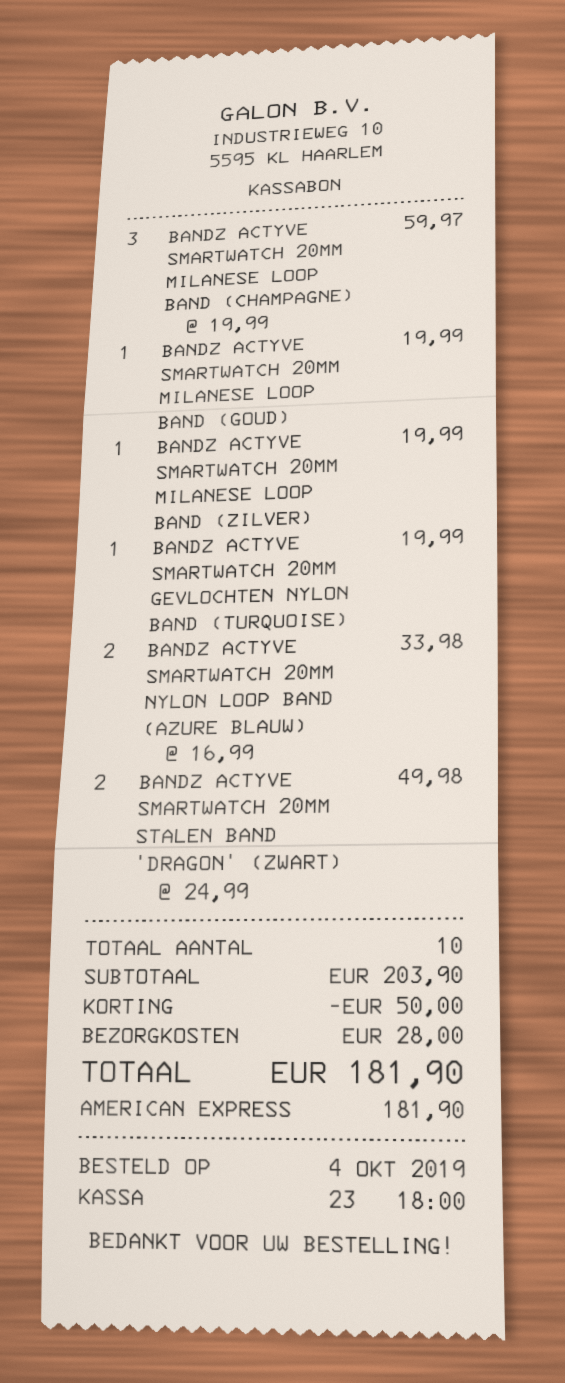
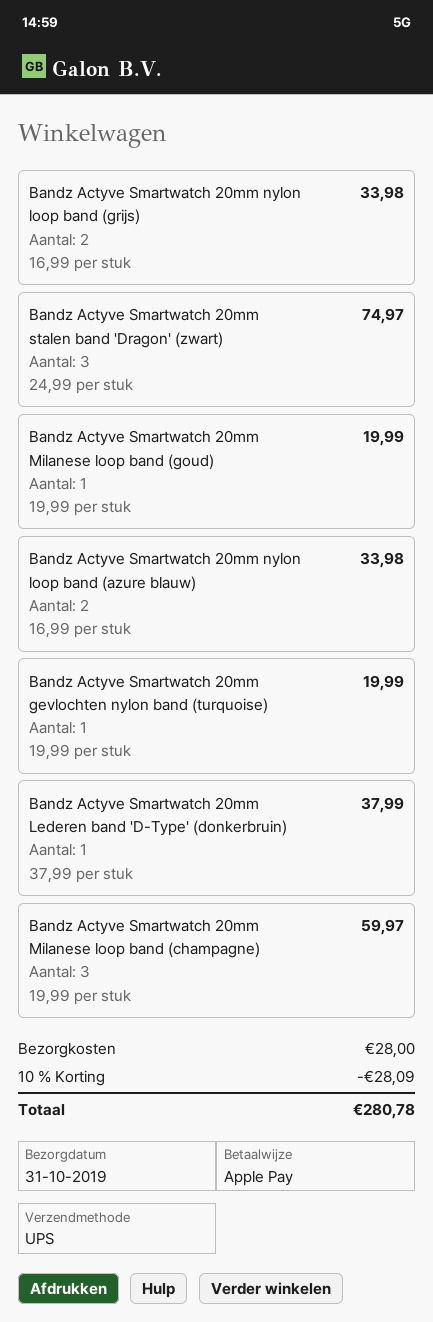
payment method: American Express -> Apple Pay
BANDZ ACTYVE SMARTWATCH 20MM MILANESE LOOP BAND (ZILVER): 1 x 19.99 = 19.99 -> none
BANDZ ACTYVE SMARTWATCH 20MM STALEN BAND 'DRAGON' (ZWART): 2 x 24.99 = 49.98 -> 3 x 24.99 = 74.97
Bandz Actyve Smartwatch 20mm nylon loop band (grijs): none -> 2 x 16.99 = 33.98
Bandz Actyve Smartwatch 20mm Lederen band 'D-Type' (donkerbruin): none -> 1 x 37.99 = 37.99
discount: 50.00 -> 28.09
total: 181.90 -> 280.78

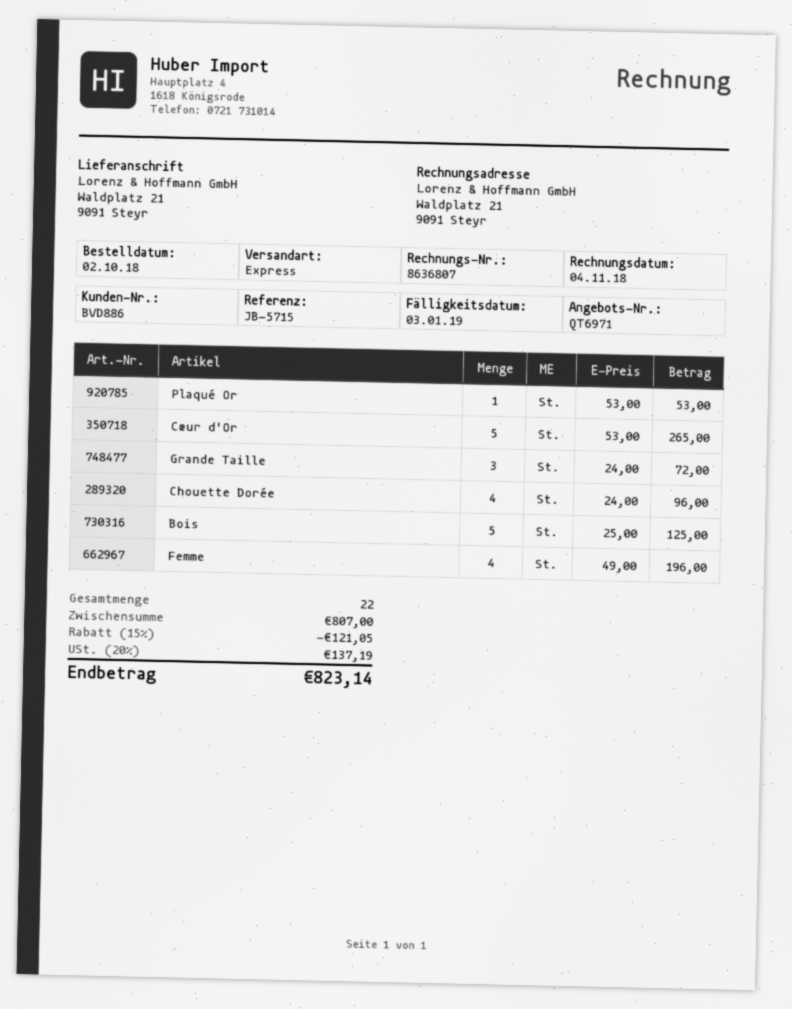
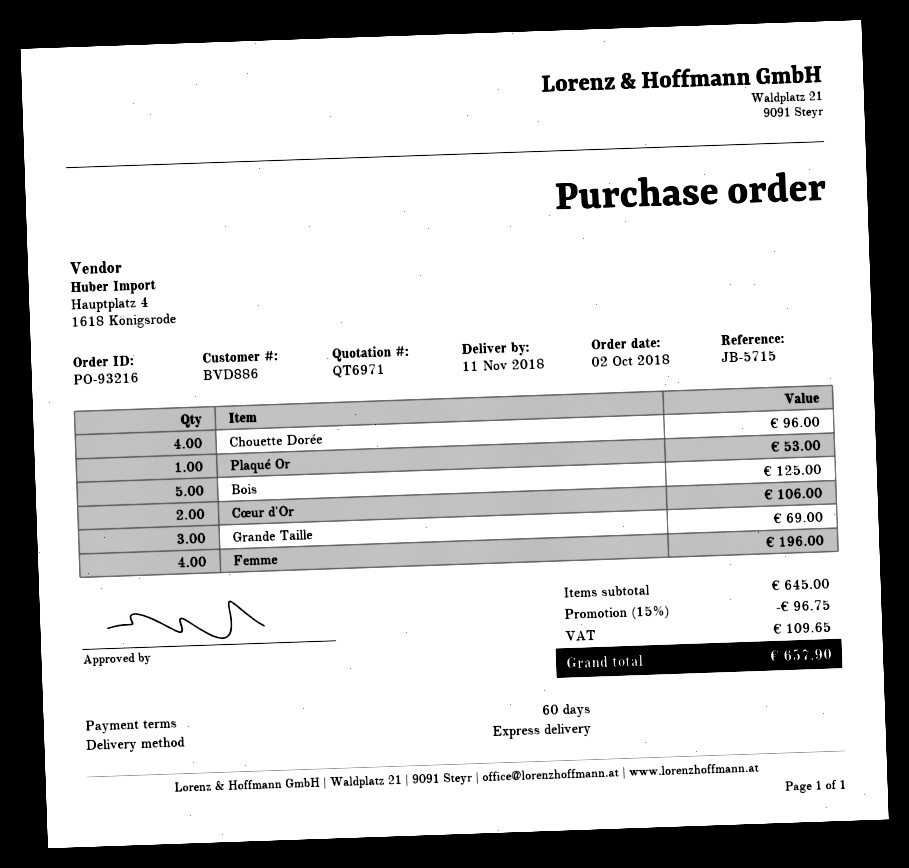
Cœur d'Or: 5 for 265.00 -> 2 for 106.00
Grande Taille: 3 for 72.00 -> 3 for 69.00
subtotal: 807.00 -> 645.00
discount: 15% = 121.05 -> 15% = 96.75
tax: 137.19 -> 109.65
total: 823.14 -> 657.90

:::::

Work instructions:
Retrieve each line of the data in which the word "none" can be found.

Reply:
BANDZ ACTYVE SMARTWATCH 20MM MILANESE LOOP BAND (ZILVER): 1 x 19.99 = 19.99 -> none
Bandz Actyve Smartwatch 20mm nylon loop band (grijs): none -> 2 x 16.99 = 33.98
Bandz Actyve Smartwatch 20mm Lederen band 'D-Type' (donkerbruin): none -> 1 x 37.99 = 37.99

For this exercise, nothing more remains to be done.